The U.S. currency was also supported by investors’ month-end rebalancing needs, which has helped lift the dollar index <=USD> to its highest level in a month.
The index is last up 0.1% at 98.555.
The Australian dollar, often seen as a proxy bet on the Chinese economy, fell 0.31% to $0.67095
Adding to the Aussie’s woes, the country’s building approvals unexpectedly plunged to a six-year low.
The New Zealand dollar dropped 0.30% to a four-year low of $0.6290
The yen held flat at 106.49 per dollar
Risk assets got a mild lift on Thursday after China’s commerce ministry said Beijing and Washington were discussing the next round of face-to-face talks in September, but the effect was short-lived.
Washington is due to start imposing 15% tariffs on $125 billion worth of goods from China on Sunday, affecting a vast number of consumer items from smart speakers to sneakers.
Investors fear the intensifying trade dispute could lead the U.S. economy into a recession, a scenario that has become more of a reality this week after the U.S. bond yield curve inverted, a highly reliable indicator of a recession.
“The talking point is still the U.S. yield curve inversion and whether the U.S. economy heads into a recession…In short, the atmosphere is not so good,” said Bart Wakabayashi, Tokyo branch manager of State Street.
In addition, political risks from the UK to Hong Kong and the Middle East added to risks for the global economy and kept many investors on edge.

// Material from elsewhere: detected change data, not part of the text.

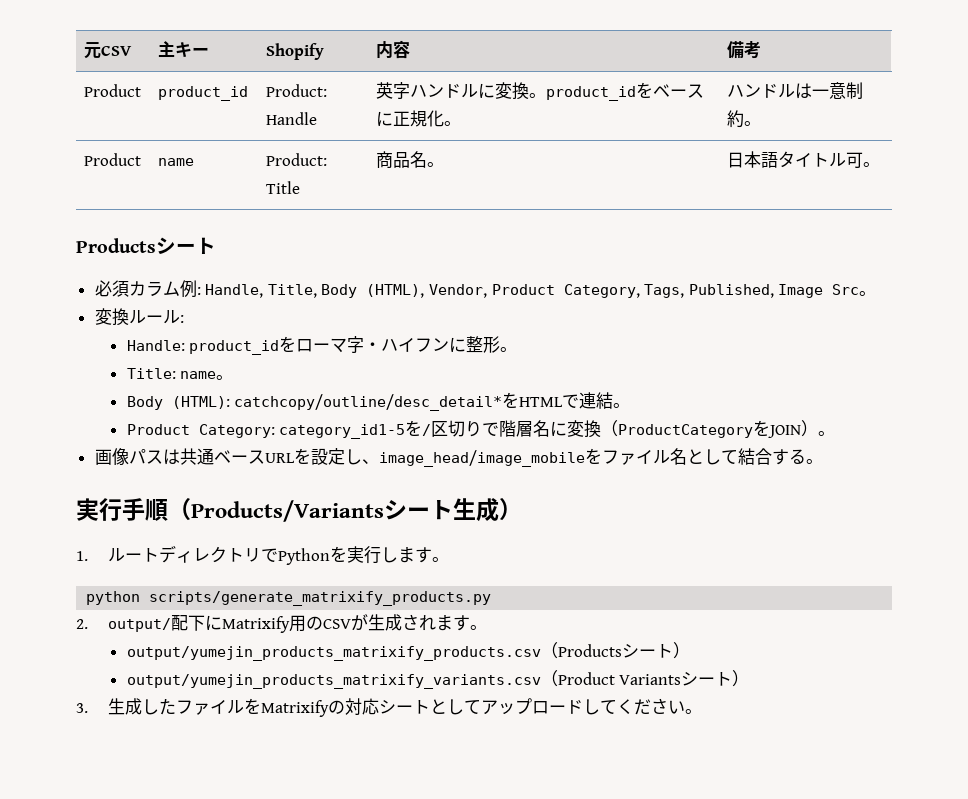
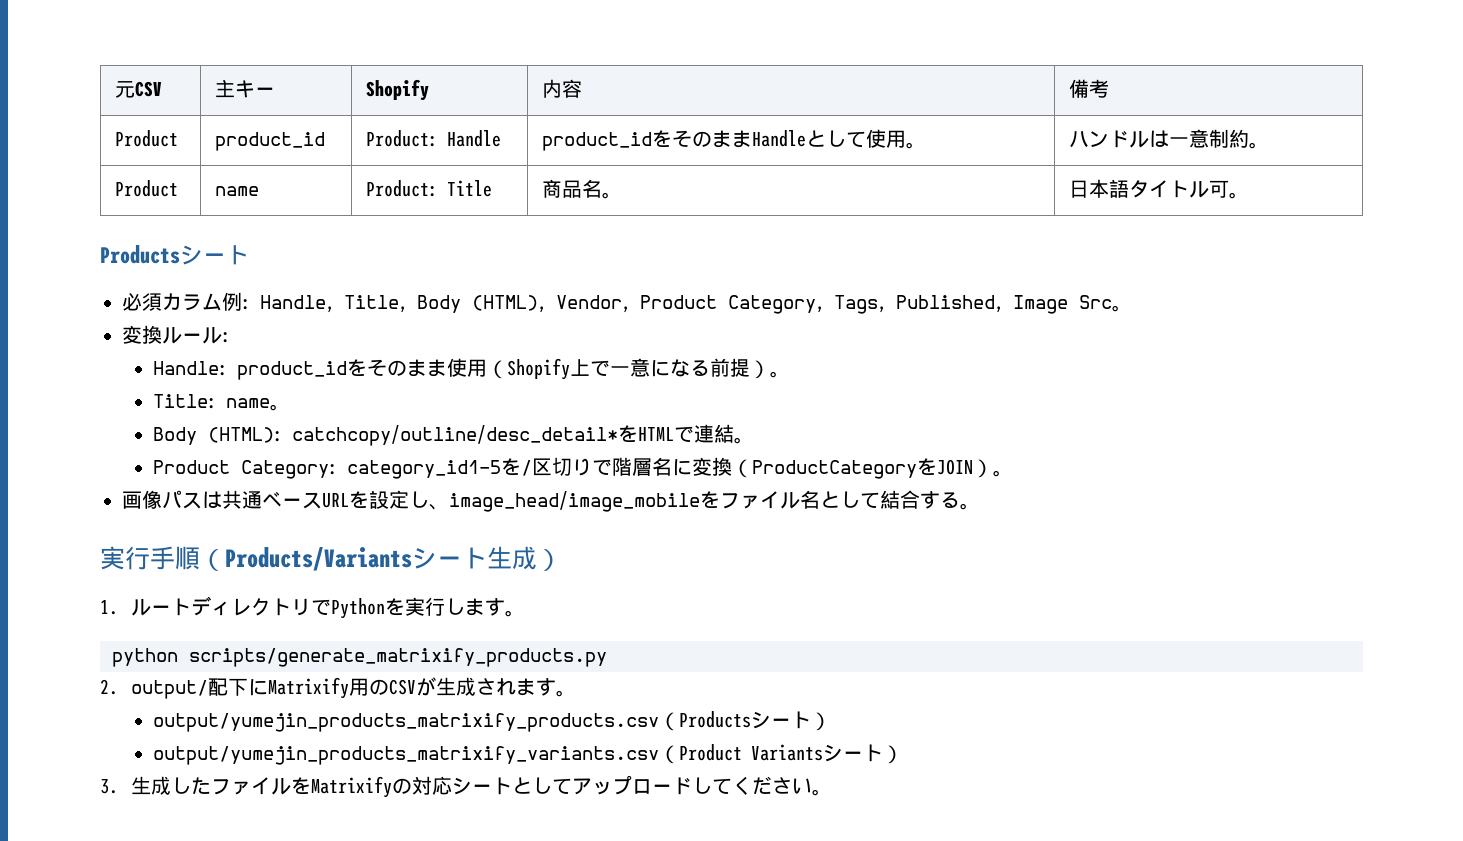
- Product | product_id | Product: Handle | 英字ハンドルに変換。product_idをベースに正規化。 | ハンドルは一意制約。
+ Product | product_id | Product: Handle | product_idをそのままHandleとして使用。 | ハンドルは一意制約。
- Handle: product_idをローマ字・ハイフンに整形。
+ Handle: product_idをそのまま使用（Shopify上で一意になる前提）。

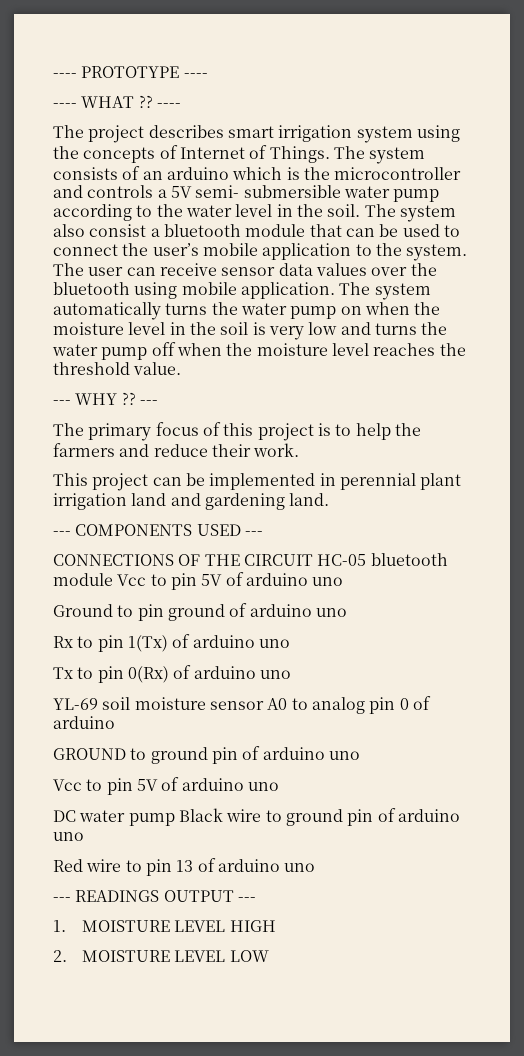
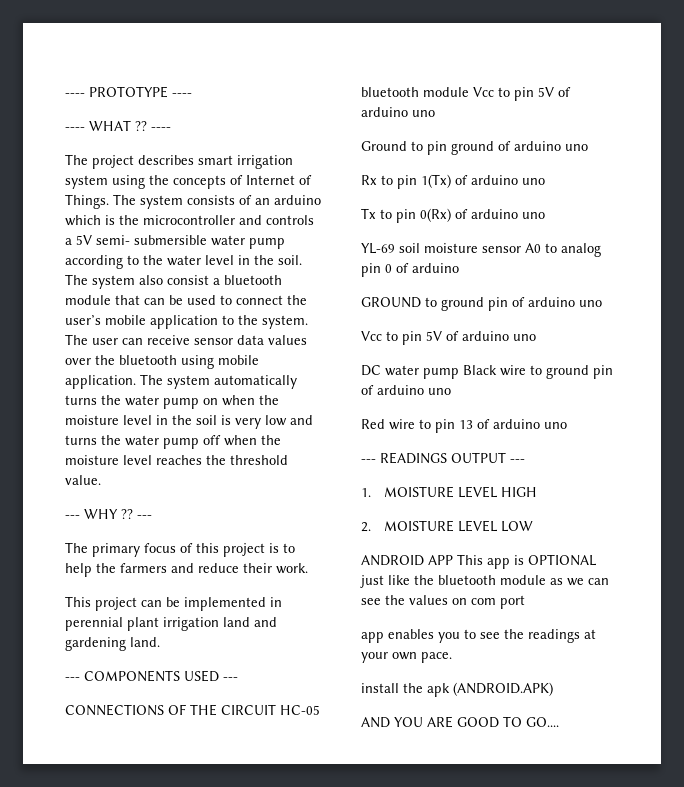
+ ANDROID APP This app is OPTIONAL just like the bluetooth module as we can see the values on com port
+ app enables you to see the readings at your own pace.
+ install the apk (ANDROID.APK)
+ AND YOU ARE GOOD TO GO....

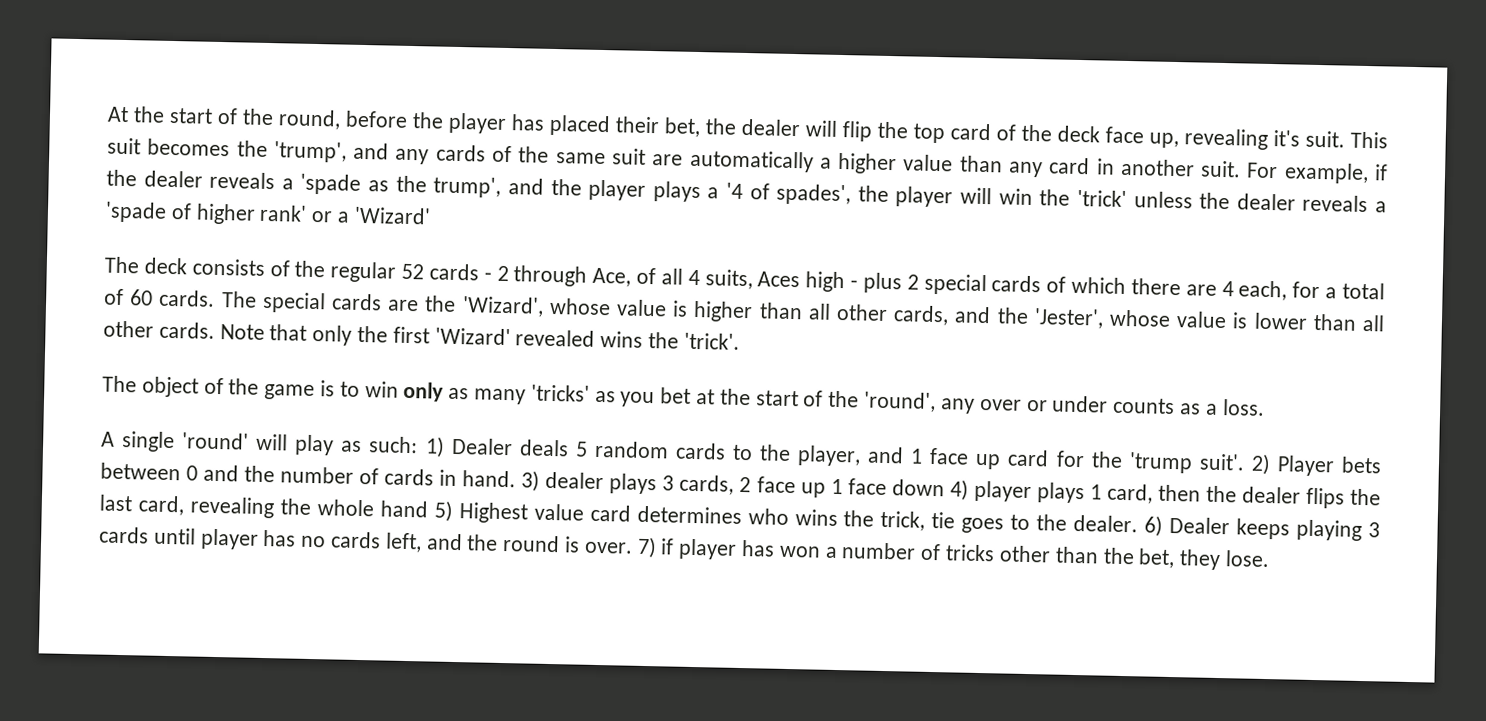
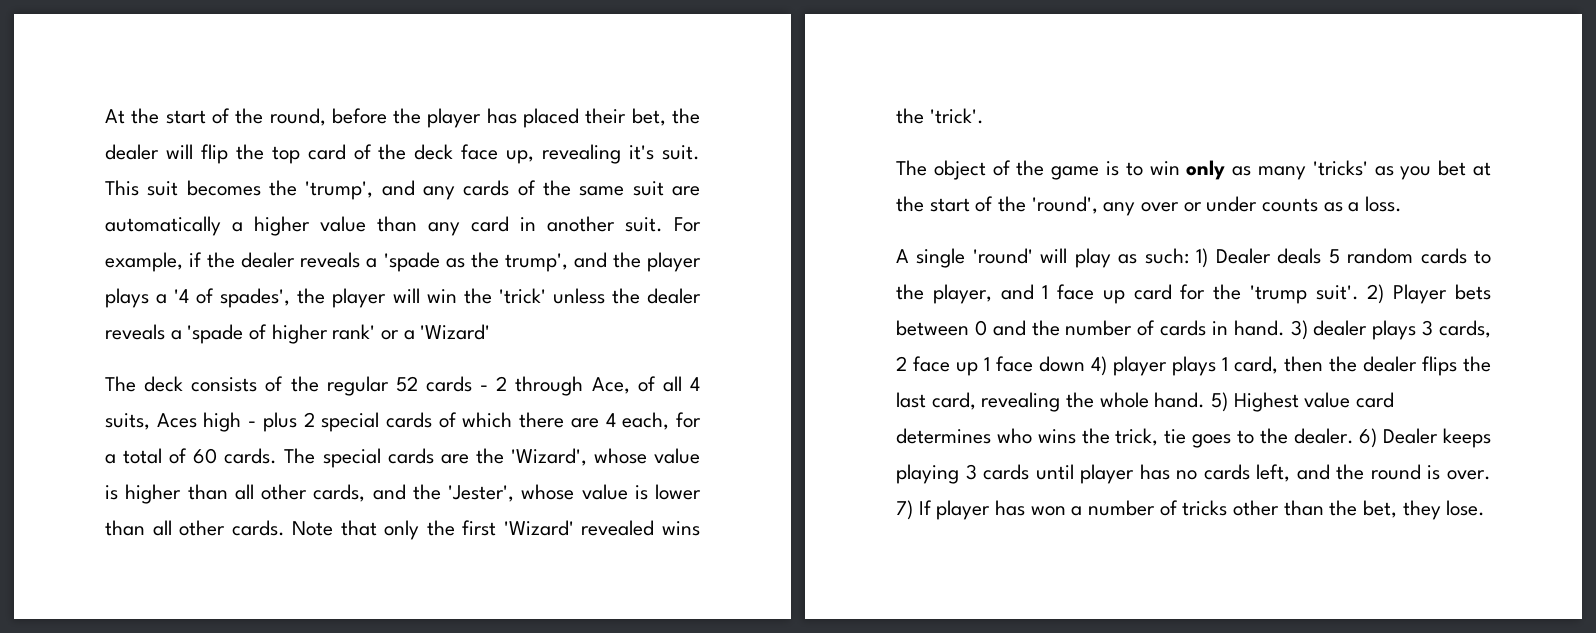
- 3) dealer plays 3 cards, 2 face up 1 face down 4) player plays 1 card, then the dealer flips the last card, revealing the whole hand 5) Highest value card determines who wins the trick, tie goes to the dealer.
+ 3) dealer plays 3 cards, 2 face up 1 face down 4) player plays 1 card, then the dealer flips the last card, revealing the whole hand. 5) Highest value card determines who wins the trick, tie goes to the dealer.
- 7) if player has won a number of tricks other than the bet, they lose.
+ 7) If player has won a number of tricks other than the bet, they lose.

Despite the dollar’s rebound against the yen this week, the Japanese currency is the best performer among major currencies this month, rising 2.2% so far.
The second best was the Swiss franc
“There are so many geopolitical risk factors now. Not to mention U.S.-China trade conflicts, we have Brexit, Hong Kong and the Middle East. So we should expect the yen to jump from time to time,” said Minori Uchida, chief currency analyst at MUFG Bank.
The euro eased 0.12% to $1.1043
Christine Lagarde, the ECB’s next president, said on Thursday the central bank still has room to cut interest rates if needed, although this may pose financial stability risk.
German inflation slowed in August and unemployment rose, data showed on Thursday, adding to signs that Europe’s largest economy is running out of steam and cementing expectations of a new ECB stimulus package next month.
Sterling traded at $1.2183
British Prime Minister Boris Johnson suspended parliament for more than a month to dodge a possible no-confidence vote and take Britain out of the European Union on the Oct. 31 deadline.